Public park in Clonshaugh, Dublin 17, near Darndale and Priorswood

Belcamp Park is a public park in Clonshaugh, Dublin 17, within the broad Coolock area, near Darndale and Priorswood. The park runs south of the N32, along the northern boundary of the city. It is owned by Dublin City Council and operated by the Council's Parks and Landscape Division.

==History==
The origins of the park lie in the lands surrounding a house named Belcamp Park in the 17th century. The then Lord Mayor of Dublin, Sir Humphrey Jervis, built a house on a property in what was then a rural area, probably in the 1680s, though he never lived there, dying in debtors prison in 1707. The estate was then sold to the Grattan family, and local tradition holds that Henry Grattan was born there in 1746. Jonathan Swift was acquainted with the Grattans, and their cousins the Jacksons at the nearby Woodlands estate in Clonshaugh, and is known to have visited at least a dozen times between 1714 and 1734. Laetitia Pilkington also stayed at the house in 1730 and later documented anecdotes of this visit concerning Swift in her Memoirs. The Grattan ownership of the estate ended in 1770 and it passed through many hands over the following centuries.

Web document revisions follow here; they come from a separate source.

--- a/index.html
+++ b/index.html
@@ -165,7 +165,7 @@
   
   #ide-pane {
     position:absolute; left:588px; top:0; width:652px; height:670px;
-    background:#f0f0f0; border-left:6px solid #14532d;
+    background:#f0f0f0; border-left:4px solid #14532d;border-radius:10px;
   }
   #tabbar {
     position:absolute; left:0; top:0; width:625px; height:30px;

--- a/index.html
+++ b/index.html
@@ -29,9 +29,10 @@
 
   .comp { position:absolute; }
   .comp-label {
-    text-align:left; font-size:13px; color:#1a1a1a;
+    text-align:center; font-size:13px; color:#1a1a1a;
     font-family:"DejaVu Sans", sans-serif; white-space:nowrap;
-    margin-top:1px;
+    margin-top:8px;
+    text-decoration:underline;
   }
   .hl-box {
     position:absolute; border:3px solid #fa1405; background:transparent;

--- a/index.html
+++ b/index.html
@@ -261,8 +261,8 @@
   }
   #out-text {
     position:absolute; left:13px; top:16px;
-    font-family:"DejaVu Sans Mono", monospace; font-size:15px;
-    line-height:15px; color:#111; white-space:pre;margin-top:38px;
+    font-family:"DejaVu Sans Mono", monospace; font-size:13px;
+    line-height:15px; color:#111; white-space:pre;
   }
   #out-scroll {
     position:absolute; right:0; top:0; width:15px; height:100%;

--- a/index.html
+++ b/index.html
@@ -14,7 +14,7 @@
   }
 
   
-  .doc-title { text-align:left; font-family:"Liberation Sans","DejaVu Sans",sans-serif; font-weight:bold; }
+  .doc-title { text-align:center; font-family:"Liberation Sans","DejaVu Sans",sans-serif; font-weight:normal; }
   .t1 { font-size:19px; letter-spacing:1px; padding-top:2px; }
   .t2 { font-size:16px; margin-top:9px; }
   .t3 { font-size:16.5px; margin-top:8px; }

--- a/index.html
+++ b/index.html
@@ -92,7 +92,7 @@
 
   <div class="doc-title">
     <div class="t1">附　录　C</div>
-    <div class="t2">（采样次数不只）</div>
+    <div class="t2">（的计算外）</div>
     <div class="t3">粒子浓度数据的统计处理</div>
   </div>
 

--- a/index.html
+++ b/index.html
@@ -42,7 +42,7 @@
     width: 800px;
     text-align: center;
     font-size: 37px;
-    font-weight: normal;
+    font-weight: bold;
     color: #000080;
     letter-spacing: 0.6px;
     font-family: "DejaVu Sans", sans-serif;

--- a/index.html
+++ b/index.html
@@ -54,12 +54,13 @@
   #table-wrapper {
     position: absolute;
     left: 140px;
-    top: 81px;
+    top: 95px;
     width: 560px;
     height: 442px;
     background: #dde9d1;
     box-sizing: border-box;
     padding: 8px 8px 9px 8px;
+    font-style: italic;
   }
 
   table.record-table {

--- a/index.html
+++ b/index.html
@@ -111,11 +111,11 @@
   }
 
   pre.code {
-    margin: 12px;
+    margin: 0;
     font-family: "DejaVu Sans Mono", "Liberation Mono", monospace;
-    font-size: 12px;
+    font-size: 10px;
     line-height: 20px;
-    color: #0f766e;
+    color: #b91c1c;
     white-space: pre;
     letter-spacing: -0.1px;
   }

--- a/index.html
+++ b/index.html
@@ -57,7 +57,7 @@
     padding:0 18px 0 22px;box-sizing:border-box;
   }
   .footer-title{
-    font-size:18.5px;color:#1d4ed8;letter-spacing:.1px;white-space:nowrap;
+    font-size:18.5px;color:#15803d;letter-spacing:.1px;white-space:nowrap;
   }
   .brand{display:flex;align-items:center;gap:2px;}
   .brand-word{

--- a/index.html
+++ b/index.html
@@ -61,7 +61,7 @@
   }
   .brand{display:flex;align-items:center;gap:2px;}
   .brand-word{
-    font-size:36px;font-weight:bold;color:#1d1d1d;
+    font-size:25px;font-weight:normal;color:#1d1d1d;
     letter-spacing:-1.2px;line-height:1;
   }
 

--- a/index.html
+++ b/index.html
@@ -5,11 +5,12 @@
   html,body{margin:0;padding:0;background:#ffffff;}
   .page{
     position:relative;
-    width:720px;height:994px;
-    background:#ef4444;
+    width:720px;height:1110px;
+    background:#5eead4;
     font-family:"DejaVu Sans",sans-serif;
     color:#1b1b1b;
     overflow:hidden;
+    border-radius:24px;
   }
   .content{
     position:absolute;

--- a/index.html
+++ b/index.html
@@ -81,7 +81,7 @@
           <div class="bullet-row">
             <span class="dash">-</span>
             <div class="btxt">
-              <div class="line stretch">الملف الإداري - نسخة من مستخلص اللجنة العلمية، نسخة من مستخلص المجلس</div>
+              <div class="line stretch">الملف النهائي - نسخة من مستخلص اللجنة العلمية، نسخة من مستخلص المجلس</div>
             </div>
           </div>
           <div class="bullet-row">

Countess Markievicz rented the property in 1909, to utilise it as a centre for the Fianna Eireann. The centre was known as the 'Belcamp Commune' when an agricultural cooperative was built and operated for a year. The cooperative was not a success, due to problems such as lack of electricity, poor water supply, damp conditions, and overgrown fields and gardens.

The estate was bought in 1969 by Dublin Corporation. Belcamp Park house was damaged by fire in 1977 and subsequently demolished, leaving behind some outbuildings and an ice house.

==Belcamp Hall and Belcamp==
Belcamp Park should not be confused with the nearby Belcamp Hall, which is also sometimes referred to as Belcamp House. A later nearby house, also confusingly named Belcamp, survived until the 2000s but was demolished to make way for industrial buildings.

==Facilities==
The park accommodates pitch and putt, tennis, and basketball facilities, as well as playing fields, children's play facilities, and it has an extensive network of pathways for walkers.

Belcamp Park adjoins Darndale Park, another Dublin City Council facility, which also contains an angling pond.